<<<<
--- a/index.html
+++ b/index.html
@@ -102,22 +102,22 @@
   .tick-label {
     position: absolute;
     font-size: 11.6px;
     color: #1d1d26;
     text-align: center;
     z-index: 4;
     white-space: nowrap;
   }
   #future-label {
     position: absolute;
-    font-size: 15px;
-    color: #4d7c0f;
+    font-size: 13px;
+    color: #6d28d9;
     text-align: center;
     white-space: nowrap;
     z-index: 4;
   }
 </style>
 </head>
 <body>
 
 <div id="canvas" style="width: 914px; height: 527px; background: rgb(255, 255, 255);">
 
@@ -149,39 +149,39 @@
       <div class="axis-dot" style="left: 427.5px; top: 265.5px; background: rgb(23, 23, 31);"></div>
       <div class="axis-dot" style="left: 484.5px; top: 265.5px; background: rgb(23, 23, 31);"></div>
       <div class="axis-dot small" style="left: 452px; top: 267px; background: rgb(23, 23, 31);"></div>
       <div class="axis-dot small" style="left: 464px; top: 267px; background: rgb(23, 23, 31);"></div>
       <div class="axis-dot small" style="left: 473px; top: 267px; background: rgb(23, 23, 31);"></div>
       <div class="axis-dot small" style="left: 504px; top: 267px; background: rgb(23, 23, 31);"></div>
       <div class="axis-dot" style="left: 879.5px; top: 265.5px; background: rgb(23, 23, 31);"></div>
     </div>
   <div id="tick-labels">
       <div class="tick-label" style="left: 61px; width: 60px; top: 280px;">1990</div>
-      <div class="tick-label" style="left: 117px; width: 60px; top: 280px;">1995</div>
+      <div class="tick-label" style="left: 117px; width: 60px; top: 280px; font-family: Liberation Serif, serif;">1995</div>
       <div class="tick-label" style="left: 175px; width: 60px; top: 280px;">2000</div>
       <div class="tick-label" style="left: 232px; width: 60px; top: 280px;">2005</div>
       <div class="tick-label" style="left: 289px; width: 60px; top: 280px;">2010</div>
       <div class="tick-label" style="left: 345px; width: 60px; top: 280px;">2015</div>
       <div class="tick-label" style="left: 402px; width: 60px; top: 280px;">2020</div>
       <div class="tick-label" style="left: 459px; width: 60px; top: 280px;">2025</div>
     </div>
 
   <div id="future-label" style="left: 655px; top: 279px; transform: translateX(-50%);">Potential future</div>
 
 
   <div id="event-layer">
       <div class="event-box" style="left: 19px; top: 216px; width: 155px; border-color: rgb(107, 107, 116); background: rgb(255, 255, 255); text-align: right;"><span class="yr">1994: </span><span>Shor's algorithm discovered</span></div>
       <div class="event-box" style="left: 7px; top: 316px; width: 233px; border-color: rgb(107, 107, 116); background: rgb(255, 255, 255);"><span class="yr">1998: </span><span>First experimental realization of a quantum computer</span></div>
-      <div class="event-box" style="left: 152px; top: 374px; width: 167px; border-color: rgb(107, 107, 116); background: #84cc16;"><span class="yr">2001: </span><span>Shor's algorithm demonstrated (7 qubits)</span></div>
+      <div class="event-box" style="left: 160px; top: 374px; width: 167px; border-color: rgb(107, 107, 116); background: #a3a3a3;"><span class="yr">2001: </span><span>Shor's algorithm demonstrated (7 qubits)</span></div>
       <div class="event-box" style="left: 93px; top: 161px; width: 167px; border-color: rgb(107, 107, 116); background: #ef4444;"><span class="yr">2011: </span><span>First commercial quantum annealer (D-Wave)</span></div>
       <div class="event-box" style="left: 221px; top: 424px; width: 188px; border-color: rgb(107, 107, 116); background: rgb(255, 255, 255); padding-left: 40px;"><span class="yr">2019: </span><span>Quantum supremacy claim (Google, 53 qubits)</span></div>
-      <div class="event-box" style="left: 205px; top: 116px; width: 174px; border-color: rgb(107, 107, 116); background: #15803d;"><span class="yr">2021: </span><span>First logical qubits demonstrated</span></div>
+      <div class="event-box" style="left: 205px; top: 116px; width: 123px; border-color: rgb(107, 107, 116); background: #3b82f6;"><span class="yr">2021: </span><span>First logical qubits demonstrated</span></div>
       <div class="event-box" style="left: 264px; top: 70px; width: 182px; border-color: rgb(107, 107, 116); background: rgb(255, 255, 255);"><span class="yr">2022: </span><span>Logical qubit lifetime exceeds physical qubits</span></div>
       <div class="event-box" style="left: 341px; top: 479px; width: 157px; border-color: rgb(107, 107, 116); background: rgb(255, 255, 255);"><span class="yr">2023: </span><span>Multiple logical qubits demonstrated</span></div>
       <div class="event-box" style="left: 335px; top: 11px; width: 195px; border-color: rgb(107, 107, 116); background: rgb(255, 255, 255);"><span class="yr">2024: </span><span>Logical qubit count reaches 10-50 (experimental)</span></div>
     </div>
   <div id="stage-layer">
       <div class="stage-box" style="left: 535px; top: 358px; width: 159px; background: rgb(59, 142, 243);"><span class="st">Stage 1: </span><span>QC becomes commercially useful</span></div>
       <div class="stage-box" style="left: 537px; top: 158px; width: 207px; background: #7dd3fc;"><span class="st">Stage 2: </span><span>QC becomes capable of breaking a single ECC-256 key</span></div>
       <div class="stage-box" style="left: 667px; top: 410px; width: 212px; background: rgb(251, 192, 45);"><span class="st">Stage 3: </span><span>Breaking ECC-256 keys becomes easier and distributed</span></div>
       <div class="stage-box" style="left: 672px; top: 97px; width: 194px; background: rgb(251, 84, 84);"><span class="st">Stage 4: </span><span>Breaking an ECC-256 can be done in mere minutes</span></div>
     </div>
>>>>
== Work instruction ==
Wherever the word "layer" appears in the listing, copy the line that holds it.

== Response area ==
   <div id="event-layer">
   <div id="stage-layer">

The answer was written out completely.